**Work required:**
In the data below, find the line containing "Cocaine, 2017: none -> 180"; transcribe it and each line after it exactly, through the last, skipping pictures.

(Records for the exercise Opens)

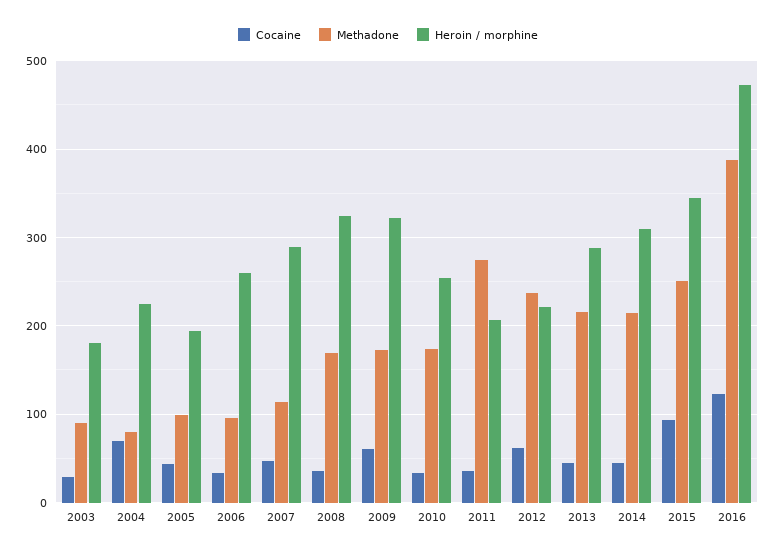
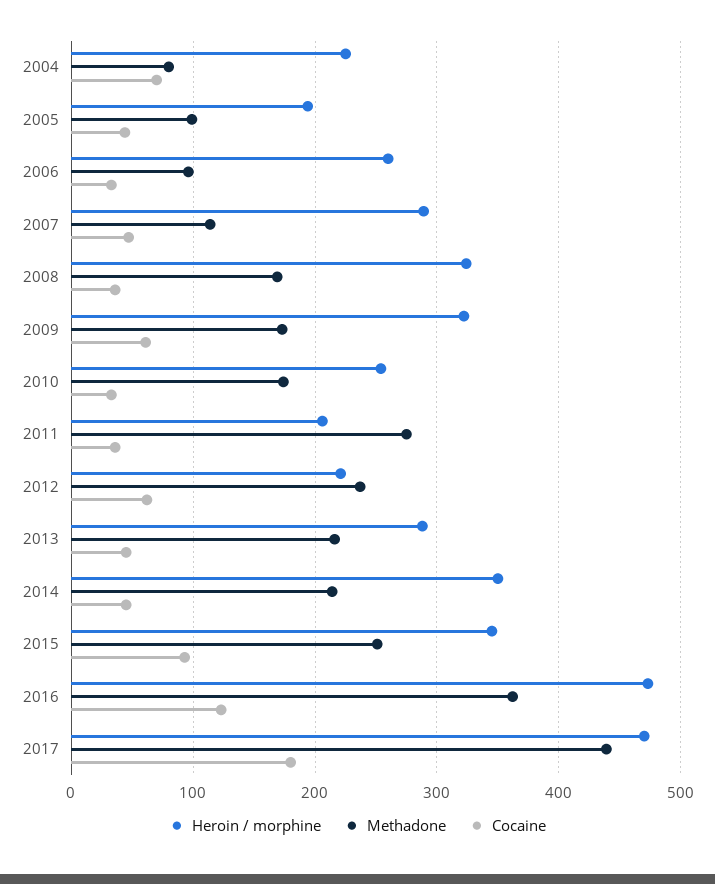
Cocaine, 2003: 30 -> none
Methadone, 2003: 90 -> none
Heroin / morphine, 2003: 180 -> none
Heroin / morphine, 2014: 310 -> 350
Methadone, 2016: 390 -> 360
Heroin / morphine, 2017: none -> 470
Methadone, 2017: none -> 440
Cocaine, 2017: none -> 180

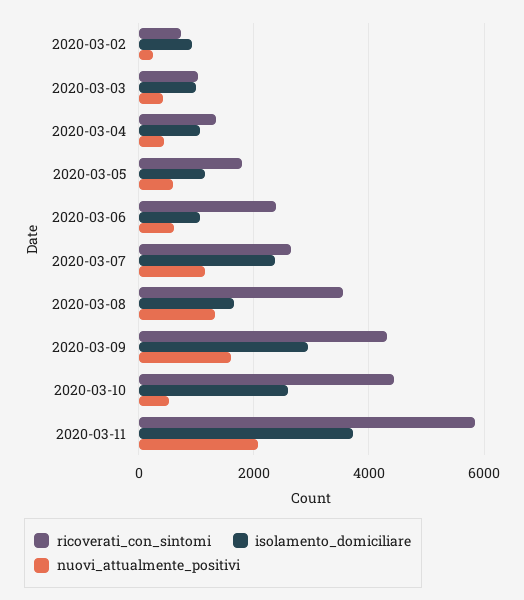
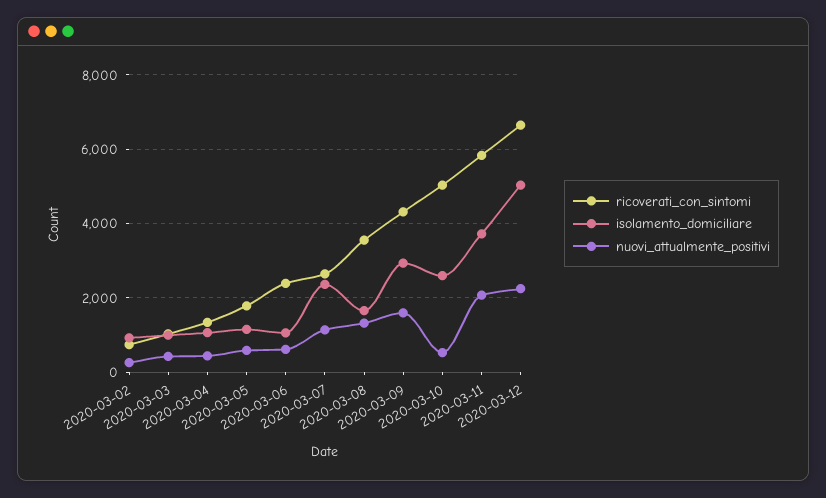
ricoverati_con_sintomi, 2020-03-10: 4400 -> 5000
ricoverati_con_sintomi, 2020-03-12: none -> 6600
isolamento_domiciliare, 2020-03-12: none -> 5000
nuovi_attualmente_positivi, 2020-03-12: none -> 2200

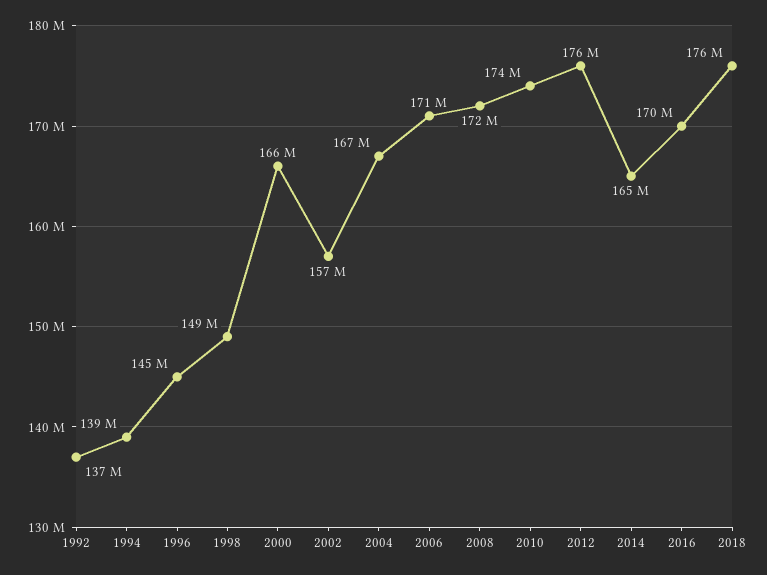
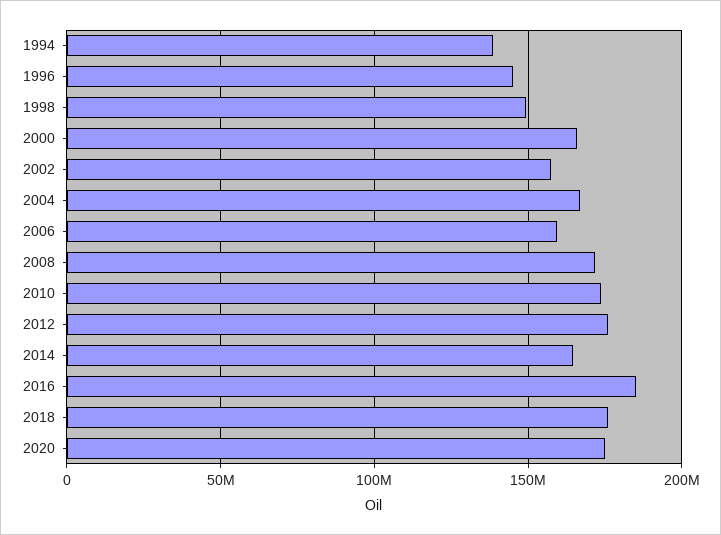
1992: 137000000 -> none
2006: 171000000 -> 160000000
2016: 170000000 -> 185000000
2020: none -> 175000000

(Records for the exercise Closes)

**Answer box:**
Cocaine, 2017: none -> 180

ricoverati_con_sintomi, 2020-03-10: 4400 -> 5000
ricoverati_con_sintomi, 2020-03-12: none -> 6600
isolamento_domiciliare, 2020-03-12: none -> 5000
nuovi_attualmente_positivi, 2020-03-12: none -> 2200

1992: 137000000 -> none
2006: 171000000 -> 160000000
2016: 170000000 -> 185000000
2020: none -> 175000000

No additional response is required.